Por anos, Ron Burgundy foi o profeta dos noticiários de San Diego. Numa trapaça do destino, contudo, Ron experimentou a maior puxada de tapete da história da comunicação, enquanto a esposa, ao seu lado na bancada do telejornal mais visto da Costa Oeste, recebe um programa para chamar de seu, só seu. “Tudo por um Furo” é outras das inúmeras empreitadas de Adam McKay quanto a expor as hipocrisias e os artificialismos da mídia americana, tudo isso bem misturado com a notória vocação do diretor para despertar o cínico em cada um. McKay já o havia feito uma década antes em “O Âncora: A Lenda de Ron Burgundy” (2004), no qual elabora as neuroses do protagonista em sua ascensão, sempre atrapalhado e inconsequente, e aqui, no sentido oposto, Ron paga por sua leviandade, até ter a oportunidade de subir outra vez, na única cidade onde isso poderia acontecer: Nova York. O roteiro do diretor conta com uma colaboração de peso e Will Ferrell confere aos absurdos ditos por seu personagem um lastro de sensatez que afronta sua natureza tresloucada. Os cacos, os improvisos, as momices de Ferrell levam quem assiste a endossar a mensagem que Ron traz estampada no rosto, num eterno deboche: desconfie de quem não ri de si mesmo.
“Tudo por um Furo” reúne um elenco de ex-astros do “Saturday Night Live” que vai muito além do que se espera de um show de comédia. Na primeira sequência, pouco depois de expressarem seu amor incondicional um pelo outro, o castelo de ilusões de Ron e Veronica Corningstone começa a ruir, porque Mack Tannen, o executivo interpretado com estranha graça por Harrison Ford, finalmente enxerga que ele é um engodo, sempre deixando escapar um palavrão no ar; gritando, porque a produção grafou o texto em caixa alta ou espirrando com tanta força que seus fluidos bucais alcançam a lente da câmera, ao passo que ela, heroicamente, foi capaz de suportar todas as gafes do marido e evitar que audiência singrasse por outros canais.
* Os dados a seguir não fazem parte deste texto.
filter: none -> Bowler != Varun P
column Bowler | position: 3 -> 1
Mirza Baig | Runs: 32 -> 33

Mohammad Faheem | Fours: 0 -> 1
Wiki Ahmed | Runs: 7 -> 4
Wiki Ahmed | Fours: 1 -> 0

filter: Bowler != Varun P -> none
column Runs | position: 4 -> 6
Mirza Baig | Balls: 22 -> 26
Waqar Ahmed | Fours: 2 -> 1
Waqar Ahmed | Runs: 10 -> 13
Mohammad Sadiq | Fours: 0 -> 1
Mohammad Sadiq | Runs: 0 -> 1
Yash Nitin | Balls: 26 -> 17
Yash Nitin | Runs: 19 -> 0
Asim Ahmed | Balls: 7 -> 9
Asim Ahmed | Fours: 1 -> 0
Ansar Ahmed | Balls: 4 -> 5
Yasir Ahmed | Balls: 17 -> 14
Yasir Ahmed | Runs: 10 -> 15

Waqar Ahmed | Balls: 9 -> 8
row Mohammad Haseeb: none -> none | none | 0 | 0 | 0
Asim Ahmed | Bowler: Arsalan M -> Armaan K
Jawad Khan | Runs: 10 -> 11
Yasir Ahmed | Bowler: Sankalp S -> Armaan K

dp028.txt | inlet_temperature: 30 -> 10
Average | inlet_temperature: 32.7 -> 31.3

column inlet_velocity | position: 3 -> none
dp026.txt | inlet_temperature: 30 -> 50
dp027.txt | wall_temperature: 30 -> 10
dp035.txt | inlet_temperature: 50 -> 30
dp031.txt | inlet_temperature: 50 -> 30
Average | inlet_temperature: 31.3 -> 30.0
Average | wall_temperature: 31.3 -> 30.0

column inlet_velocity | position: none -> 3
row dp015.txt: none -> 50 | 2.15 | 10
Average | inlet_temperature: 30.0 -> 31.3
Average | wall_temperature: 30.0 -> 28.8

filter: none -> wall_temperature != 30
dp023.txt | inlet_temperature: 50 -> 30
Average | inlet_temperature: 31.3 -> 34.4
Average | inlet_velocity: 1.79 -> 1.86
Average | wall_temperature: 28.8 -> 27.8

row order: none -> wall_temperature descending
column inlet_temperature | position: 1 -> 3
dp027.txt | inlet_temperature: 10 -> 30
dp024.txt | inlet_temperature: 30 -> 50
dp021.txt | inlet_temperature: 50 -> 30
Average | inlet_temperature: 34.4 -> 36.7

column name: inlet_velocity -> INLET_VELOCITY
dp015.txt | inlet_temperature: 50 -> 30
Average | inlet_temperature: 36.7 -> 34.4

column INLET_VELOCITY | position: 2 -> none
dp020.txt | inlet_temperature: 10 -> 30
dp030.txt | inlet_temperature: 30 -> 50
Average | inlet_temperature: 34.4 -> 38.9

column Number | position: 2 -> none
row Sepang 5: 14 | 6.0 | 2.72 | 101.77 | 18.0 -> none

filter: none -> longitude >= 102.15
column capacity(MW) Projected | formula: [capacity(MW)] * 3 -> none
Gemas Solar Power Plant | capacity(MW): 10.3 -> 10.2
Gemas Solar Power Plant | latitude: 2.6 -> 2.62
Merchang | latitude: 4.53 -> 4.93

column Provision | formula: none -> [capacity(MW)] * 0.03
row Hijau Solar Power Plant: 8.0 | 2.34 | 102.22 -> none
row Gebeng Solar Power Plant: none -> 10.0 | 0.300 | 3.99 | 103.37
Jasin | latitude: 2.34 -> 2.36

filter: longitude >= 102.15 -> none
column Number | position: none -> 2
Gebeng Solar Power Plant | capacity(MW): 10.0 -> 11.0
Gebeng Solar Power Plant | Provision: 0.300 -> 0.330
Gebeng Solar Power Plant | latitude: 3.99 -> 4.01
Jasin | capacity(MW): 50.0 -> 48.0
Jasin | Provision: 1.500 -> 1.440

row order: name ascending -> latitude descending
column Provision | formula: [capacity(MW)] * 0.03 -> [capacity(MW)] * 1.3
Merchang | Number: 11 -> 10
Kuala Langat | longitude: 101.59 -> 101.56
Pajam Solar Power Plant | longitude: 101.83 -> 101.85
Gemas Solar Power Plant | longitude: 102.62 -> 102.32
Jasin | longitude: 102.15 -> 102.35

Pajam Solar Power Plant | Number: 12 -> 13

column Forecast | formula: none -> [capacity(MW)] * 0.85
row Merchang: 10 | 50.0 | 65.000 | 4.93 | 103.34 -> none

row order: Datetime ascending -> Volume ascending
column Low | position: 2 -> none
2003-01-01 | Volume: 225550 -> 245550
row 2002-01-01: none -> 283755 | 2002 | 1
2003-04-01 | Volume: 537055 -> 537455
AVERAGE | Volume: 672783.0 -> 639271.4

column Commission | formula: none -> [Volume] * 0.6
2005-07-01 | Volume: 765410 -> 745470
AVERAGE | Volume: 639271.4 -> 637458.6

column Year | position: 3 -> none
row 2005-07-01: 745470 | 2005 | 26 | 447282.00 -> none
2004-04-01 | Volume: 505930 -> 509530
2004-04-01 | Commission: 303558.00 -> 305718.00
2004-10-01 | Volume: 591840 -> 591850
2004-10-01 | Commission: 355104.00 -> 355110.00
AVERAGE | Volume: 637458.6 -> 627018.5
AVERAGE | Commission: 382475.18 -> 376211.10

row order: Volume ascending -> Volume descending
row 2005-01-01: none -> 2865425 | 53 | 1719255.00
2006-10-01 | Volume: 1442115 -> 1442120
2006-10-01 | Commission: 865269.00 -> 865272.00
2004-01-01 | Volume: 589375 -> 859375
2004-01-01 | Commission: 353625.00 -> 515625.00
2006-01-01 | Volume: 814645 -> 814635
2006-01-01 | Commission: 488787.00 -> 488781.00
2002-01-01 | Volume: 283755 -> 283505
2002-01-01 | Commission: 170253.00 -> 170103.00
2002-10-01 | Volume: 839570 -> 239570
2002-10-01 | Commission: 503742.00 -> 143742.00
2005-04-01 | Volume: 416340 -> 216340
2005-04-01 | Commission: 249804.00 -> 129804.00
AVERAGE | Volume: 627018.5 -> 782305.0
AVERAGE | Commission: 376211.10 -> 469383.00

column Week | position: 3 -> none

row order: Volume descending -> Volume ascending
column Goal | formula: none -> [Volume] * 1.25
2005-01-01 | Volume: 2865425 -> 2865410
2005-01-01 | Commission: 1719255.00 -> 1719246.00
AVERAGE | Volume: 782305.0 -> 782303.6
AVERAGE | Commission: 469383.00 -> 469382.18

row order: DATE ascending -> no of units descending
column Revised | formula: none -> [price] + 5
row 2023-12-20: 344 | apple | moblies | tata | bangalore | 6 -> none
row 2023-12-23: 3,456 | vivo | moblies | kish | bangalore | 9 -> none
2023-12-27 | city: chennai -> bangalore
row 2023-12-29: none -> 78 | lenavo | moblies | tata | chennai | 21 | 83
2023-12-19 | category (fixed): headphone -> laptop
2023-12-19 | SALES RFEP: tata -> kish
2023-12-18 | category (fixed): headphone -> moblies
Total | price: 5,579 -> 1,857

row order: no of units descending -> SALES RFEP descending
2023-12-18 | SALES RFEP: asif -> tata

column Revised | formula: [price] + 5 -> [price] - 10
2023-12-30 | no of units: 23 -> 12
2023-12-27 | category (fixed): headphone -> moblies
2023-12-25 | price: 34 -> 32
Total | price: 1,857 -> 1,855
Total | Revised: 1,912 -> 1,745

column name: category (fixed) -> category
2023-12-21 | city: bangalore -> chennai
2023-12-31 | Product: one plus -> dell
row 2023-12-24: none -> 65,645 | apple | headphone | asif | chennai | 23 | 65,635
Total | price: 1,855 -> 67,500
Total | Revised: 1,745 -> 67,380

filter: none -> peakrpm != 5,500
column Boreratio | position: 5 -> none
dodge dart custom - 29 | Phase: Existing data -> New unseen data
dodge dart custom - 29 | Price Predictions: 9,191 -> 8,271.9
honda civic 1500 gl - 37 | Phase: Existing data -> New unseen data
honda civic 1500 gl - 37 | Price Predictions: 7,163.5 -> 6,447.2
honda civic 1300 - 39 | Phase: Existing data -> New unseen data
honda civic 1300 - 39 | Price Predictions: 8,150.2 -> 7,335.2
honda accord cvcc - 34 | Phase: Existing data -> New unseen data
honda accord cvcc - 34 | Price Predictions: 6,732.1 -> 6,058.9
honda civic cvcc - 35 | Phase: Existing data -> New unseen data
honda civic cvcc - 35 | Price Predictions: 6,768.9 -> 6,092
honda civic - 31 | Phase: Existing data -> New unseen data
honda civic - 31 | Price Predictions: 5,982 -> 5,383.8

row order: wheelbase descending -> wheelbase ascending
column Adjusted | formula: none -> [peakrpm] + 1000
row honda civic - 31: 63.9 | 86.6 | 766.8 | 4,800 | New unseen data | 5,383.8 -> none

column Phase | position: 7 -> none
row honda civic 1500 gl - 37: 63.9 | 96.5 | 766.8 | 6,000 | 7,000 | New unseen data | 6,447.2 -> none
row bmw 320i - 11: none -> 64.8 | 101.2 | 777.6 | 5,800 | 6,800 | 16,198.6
Típico machão enrustido dos anos 1970, Ron acusa o golpe e surta, numa das cenas do longa, quando resolve discutir a relação diante de Lupita, a babá mexicana e de Walter, o filho de sete anos vivido por Judah Nelson, assustado, mas contido, por conhecer o nível de destempero habitual da casa. Ron e Veronica, claro, separam-se, mas Ferrell e Christina Applegate seguem na tabelinha, batendo a bola redonda que passam a dividir com David Koechner, Paul Rudd, Luke Wilson e o sempre dedicado Steve Carell, com direito às participações afetivas de Will Smith, Liam Neeson e Drake. Ou seja, um “SNL” mais para qualquer dia da semana.